Revision comparison data —
BEGIN

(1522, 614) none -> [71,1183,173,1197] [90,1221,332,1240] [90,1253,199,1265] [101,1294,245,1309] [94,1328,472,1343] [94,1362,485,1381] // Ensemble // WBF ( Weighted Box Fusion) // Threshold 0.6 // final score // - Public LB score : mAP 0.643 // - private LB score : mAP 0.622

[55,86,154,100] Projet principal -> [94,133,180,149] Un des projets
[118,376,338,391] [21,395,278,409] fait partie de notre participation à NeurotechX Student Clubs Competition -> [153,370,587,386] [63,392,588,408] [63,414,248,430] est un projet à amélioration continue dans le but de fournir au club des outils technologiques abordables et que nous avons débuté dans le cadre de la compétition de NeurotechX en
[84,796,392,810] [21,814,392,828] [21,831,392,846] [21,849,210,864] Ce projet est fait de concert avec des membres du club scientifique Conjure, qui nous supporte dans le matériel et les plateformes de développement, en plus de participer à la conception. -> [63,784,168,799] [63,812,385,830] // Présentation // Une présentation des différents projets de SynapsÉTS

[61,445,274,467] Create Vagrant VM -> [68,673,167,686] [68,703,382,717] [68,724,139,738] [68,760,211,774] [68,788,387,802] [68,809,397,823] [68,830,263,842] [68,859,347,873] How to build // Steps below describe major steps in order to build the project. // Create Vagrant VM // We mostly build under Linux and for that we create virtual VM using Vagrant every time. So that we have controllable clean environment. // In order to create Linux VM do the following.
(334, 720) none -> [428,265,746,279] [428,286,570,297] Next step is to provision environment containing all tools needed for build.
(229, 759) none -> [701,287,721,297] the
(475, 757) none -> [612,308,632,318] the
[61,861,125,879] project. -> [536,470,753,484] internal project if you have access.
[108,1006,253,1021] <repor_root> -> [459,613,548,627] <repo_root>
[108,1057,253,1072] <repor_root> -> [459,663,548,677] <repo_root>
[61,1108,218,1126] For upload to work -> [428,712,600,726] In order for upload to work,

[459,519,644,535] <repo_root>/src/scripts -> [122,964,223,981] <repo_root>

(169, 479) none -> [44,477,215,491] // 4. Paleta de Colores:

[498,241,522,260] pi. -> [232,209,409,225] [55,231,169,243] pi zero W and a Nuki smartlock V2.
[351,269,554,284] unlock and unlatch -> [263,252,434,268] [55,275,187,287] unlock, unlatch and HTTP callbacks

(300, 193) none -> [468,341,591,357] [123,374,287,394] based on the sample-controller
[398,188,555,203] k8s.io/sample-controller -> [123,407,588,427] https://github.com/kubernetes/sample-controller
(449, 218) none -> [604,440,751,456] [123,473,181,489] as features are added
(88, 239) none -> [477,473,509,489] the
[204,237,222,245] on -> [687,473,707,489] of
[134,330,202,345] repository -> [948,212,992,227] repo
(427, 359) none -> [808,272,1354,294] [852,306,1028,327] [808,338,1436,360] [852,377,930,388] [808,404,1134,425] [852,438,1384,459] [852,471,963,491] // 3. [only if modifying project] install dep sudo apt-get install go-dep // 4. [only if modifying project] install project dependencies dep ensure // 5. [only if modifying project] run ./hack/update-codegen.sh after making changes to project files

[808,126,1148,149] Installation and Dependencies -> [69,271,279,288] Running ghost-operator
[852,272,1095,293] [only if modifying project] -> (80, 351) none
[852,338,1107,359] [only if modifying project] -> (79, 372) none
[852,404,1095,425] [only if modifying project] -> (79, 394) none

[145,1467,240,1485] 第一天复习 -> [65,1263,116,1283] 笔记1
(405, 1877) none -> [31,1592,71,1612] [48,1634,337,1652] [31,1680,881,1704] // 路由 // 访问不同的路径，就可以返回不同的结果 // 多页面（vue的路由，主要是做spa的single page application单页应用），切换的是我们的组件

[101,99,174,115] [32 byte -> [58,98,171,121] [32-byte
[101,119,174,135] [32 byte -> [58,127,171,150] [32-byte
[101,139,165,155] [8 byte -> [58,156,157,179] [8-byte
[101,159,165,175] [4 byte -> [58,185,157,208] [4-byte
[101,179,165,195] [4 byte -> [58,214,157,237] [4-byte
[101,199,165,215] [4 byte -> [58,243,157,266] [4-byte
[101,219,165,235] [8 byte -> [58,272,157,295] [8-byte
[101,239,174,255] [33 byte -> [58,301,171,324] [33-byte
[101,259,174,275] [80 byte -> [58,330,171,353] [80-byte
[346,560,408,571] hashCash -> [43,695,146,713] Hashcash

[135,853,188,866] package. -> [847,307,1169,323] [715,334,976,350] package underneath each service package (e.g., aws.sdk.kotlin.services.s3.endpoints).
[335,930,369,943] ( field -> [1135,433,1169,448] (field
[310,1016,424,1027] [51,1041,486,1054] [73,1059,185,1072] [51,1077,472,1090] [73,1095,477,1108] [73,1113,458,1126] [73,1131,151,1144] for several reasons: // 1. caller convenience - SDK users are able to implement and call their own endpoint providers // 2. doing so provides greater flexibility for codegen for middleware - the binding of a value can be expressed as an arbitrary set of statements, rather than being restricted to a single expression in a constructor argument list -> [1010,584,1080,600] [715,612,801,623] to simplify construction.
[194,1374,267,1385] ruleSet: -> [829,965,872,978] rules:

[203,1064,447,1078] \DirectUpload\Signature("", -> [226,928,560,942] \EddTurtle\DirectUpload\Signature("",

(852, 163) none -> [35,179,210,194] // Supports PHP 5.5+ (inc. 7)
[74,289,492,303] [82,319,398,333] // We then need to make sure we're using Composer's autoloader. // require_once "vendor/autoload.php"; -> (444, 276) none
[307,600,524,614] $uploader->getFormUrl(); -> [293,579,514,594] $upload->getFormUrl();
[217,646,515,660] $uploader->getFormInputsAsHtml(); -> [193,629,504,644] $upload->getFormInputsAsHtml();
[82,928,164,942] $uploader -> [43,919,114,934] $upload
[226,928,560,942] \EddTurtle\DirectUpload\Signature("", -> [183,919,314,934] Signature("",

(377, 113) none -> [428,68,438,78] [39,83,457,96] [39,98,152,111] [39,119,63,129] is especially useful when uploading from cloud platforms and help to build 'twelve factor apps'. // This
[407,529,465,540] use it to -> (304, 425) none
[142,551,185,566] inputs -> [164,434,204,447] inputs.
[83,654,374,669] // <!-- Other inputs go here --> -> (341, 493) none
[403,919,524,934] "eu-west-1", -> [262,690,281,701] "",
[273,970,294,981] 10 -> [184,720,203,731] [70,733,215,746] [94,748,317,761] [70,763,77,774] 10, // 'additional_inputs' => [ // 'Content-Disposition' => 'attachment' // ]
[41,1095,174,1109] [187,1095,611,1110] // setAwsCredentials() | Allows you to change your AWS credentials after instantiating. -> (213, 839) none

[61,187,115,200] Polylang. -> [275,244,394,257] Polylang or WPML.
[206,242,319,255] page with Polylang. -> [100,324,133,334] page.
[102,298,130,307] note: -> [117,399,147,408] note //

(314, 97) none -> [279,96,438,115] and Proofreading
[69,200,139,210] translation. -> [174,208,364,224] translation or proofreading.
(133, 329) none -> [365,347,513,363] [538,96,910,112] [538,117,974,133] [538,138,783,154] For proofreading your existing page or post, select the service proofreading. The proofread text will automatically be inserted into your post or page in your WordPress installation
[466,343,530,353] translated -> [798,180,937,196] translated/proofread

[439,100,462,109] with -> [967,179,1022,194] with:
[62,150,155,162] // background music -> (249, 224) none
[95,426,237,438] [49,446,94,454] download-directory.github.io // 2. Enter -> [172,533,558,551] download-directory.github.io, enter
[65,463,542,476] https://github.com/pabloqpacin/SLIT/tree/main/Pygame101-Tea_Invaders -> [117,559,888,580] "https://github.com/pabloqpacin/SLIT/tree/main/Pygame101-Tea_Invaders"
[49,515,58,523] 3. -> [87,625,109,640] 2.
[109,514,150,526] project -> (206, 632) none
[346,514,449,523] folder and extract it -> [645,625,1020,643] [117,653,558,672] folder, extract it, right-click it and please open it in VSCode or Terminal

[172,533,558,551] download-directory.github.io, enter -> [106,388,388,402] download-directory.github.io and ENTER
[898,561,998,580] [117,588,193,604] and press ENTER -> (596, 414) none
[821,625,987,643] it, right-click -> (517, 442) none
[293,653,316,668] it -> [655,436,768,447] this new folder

END

Problem — Each line from the top of the records down to the one with "(169, 479) none" must be retyped exactly; include both ends and nothing else.

Task result —
(1522, 614) none -> [71,1183,173,1197] [90,1221,332,1240] [90,1253,199,1265] [101,1294,245,1309] [94,1328,472,1343] [94,1362,485,1381] // Ensemble // WBF ( Weighted Box Fusion) // Threshold 0.6 // final score // - Public LB score : mAP 0.643 // - private LB score : mAP 0.622

[55,86,154,100] Projet principal -> [94,133,180,149] Un des projets
[118,376,338,391] [21,395,278,409] fait partie de notre participation à NeurotechX Student Clubs Competition -> [153,370,587,386] [63,392,588,408] [63,414,248,430] est un projet à amélioration continue dans le but de fournir au club des outils technologiques abordables et que nous avons débuté dans le cadre de la compétition de NeurotechX en
[84,796,392,810] [21,814,392,828] [21,831,392,846] [21,849,210,864] Ce projet est fait de concert avec des membres du club scientifique Conjure, qui nous supporte dans le matériel et les plateformes de développement, en plus de participer à la conception. -> [63,784,168,799] [63,812,385,830] // Présentation // Une présentation des différents projets de SynapsÉTS

[61,445,274,467] Create Vagrant VM -> [68,673,167,686] [68,703,382,717] [68,724,139,738] [68,760,211,774] [68,788,387,802] [68,809,397,823] [68,830,263,842] [68,859,347,873] How to build // Steps below describe major steps in order to build the project. // Create Vagrant VM // We mostly build under Linux and for that we create virtual VM using Vagrant every time. So that we have controllable clean environment. // In order to create Linux VM do the following.
(334, 720) none -> [428,265,746,279] [428,286,570,297] Next step is to provision environment containing all tools needed for build.
(229, 759) none -> [701,287,721,297] the
(475, 757) none -> [612,308,632,318] the
[61,861,125,879] project. -> [536,470,753,484] internal project if you have access.
[108,1006,253,1021] <repor_root> -> [459,613,548,627] <repo_root>
[108,1057,253,1072] <repor_root> -> [459,663,548,677] <repo_root>
[61,1108,218,1126] For upload to work -> [428,712,600,726] In order for upload to work,

[459,519,644,535] <repo_root>/src/scripts -> [122,964,223,981] <repo_root>

(169, 479) none -> [44,477,215,491] // 4. Paleta de Colores:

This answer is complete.